_WORK ORDER_
Give back the full data, retyped precisely.

(SOURCE MATERIAL Opens)

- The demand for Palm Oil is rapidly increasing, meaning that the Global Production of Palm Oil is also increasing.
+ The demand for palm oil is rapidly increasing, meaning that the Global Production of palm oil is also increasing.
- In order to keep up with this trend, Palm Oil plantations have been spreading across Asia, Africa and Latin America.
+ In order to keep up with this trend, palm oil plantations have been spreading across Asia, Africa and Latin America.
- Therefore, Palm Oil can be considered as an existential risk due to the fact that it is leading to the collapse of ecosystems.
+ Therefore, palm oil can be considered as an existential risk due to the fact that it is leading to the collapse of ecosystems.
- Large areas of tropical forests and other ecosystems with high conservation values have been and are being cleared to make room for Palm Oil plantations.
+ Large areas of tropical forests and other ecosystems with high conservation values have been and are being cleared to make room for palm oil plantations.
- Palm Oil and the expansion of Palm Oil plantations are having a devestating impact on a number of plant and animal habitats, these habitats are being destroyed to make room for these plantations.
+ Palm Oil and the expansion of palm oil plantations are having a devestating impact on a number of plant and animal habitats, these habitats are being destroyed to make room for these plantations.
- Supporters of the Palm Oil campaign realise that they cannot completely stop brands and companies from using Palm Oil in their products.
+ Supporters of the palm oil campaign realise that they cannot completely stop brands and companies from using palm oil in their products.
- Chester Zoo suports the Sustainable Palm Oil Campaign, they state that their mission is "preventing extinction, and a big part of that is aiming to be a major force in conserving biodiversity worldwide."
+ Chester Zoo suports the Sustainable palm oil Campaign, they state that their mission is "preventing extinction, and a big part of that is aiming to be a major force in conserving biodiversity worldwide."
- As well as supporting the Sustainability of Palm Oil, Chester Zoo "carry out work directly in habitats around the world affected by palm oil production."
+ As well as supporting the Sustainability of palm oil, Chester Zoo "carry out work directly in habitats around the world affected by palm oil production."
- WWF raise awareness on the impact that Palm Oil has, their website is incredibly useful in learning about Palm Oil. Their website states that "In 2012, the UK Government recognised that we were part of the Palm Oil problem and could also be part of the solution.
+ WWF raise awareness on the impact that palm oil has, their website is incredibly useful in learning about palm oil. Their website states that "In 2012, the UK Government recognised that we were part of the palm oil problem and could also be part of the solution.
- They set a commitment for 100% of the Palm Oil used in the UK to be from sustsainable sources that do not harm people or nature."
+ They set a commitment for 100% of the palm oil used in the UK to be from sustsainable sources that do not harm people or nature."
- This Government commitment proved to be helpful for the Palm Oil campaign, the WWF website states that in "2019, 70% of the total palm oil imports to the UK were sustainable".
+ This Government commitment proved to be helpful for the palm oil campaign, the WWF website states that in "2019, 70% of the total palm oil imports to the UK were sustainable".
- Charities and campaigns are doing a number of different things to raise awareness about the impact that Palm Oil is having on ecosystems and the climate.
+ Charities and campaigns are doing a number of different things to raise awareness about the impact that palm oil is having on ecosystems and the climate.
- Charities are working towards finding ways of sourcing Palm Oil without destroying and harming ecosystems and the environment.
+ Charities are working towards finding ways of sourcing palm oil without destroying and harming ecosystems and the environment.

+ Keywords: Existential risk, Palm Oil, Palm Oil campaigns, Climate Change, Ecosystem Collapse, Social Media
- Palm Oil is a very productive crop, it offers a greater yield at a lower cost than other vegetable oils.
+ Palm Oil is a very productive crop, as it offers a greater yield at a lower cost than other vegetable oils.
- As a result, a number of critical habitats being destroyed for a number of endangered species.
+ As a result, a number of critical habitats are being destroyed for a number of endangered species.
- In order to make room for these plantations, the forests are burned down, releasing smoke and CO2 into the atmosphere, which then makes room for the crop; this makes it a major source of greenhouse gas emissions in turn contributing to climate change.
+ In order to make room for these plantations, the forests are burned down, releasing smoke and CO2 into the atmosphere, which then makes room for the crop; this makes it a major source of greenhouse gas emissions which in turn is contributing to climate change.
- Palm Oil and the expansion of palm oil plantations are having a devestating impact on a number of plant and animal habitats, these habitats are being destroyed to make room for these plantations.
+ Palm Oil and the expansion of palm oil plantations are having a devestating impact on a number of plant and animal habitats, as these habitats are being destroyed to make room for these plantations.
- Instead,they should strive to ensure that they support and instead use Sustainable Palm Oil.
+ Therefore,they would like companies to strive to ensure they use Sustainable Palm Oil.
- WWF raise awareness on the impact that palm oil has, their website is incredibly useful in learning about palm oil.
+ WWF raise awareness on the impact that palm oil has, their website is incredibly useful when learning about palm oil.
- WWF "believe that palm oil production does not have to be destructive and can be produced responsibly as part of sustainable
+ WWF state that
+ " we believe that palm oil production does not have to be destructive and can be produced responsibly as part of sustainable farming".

(SOURCE MATERIAL Closes)

_SOLVED EXERCISE_
- The demand for Palm Oil is rapidly increasing, meaning that the Global Production of Palm Oil is also increasing.
+ The demand for palm oil is rapidly increasing, meaning that the Global Production of palm oil is also increasing.
- In order to keep up with this trend, Palm Oil plantations have been spreading across Asia, Africa and Latin America.
+ In order to keep up with this trend, palm oil plantations have been spreading across Asia, Africa and Latin America.
- Therefore, Palm Oil can be considered as an existential risk due to the fact that it is leading to the collapse of ecosystems.
+ Therefore, palm oil can be considered as an existential risk due to the fact that it is leading to the collapse of ecosystems.
- Large areas of tropical forests and other ecosystems with high conservation values have been and are being cleared to make room for Palm Oil plantations.
+ Large areas of tropical forests and other ecosystems with high conservation values have been and are being cleared to make room for palm oil plantations.
- Palm Oil and the expansion of Palm Oil plantations are having a devestating impact on a number of plant and animal habitats, these habitats are being destroyed to make room for these plantations.
+ Palm Oil and the expansion of palm oil plantations are having a devestating impact on a number of plant and animal habitats, these habitats are being destroyed to make room for these plantations.
- Supporters of the Palm Oil campaign realise that they cannot completely stop brands and companies from using Palm Oil in their products.
+ Supporters of the palm oil campaign realise that they cannot completely stop brands and companies from using palm oil in their products.
- Chester Zoo suports the Sustainable Palm Oil Campaign, they state that their mission is "preventing extinction, and a big part of that is aiming to be a major force in conserving biodiversity worldwide."
+ Chester Zoo suports the Sustainable palm oil Campaign, they state that their mission is "preventing extinction, and a big part of that is aiming to be a major force in conserving biodiversity worldwide."
- As well as supporting the Sustainability of Palm Oil, Chester Zoo "carry out work directly in habitats around the world affected by palm oil production."
+ As well as supporting the Sustainability of palm oil, Chester Zoo "carry out work directly in habitats around the world affected by palm oil production."
- WWF raise awareness on the impact that Palm Oil has, their website is incredibly useful in learning about Palm Oil. Their website states that "In 2012, the UK Government recognised that we were part of the Palm Oil problem and could also be part of the solution.
+ WWF raise awareness on the impact that palm oil has, their website is incredibly useful in learning about palm oil. Their website states that "In 2012, the UK Government recognised that we were part of the palm oil problem and could also be part of the solution.
- They set a commitment for 100% of the Palm Oil used in the UK to be from sustsainable sources that do not harm people or nature."
+ They set a commitment for 100% of the palm oil used in the UK to be from sustsainable sources that do not harm people or nature."
- This Government commitment proved to be helpful for the Palm Oil campaign, the WWF website states that in "2019, 70% of the total palm oil imports to the UK were sustainable".
+ This Government commitment proved to be helpful for the palm oil campaign, the WWF website states that in "2019, 70% of the total palm oil imports to the UK were sustainable".
- Charities and campaigns are doing a number of different things to raise awareness about the impact that Palm Oil is having on ecosystems and the climate.
+ Charities and campaigns are doing a number of different things to raise awareness about the impact that palm oil is having on ecosystems and the climate.
- Charities are working towards finding ways of sourcing Palm Oil without destroying and harming ecosystems and the environment.
+ Charities are working towards finding ways of sourcing palm oil without destroying and harming ecosystems and the environment.

+ Keywords: Existential risk, Palm Oil, Palm Oil campaigns, Climate Change, Ecosystem Collapse, Social Media
- Palm Oil is a very productive crop, it offers a greater yield at a lower cost than other vegetable oils.
+ Palm Oil is a very productive crop, as it offers a greater yield at a lower cost than other vegetable oils.
- As a result, a number of critical habitats being destroyed for a number of endangered species.
+ As a result, a number of critical habitats are being destroyed for a number of endangered species.
- In order to make room for these plantations, the forests are burned down, releasing smoke and CO2 into the atmosphere, which then makes room for the crop; this makes it a major source of greenhouse gas emissions in turn contributing to climate change.
+ In order to make room for these plantations, the forests are burned down, releasing smoke and CO2 into the atmosphere, which then makes room for the crop; this makes it a major source of greenhouse gas emissions which in turn is contributing to climate change.
- Palm Oil and the expansion of palm oil plantations are having a devestating impact on a number of plant and animal habitats, these habitats are being destroyed to make room for these plantations.
+ Palm Oil and the expansion of palm oil plantations are having a devestating impact on a number of plant and animal habitats, as these habitats are being destroyed to make room for these plantations.
- Instead,they should strive to ensure that they support and instead use Sustainable Palm Oil.
+ Therefore,they would like companies to strive to ensure they use Sustainable Palm Oil.
- WWF raise awareness on the impact that palm oil has, their website is incredibly useful in learning about palm oil.
+ WWF raise awareness on the impact that palm oil has, their website is incredibly useful when learning about palm oil.
- WWF "believe that palm oil production does not have to be destructive and can be produced responsibly as part of sustainable
+ WWF state that
+ " we believe that palm oil production does not have to be destructive and can be produced responsibly as part of sustainable farming".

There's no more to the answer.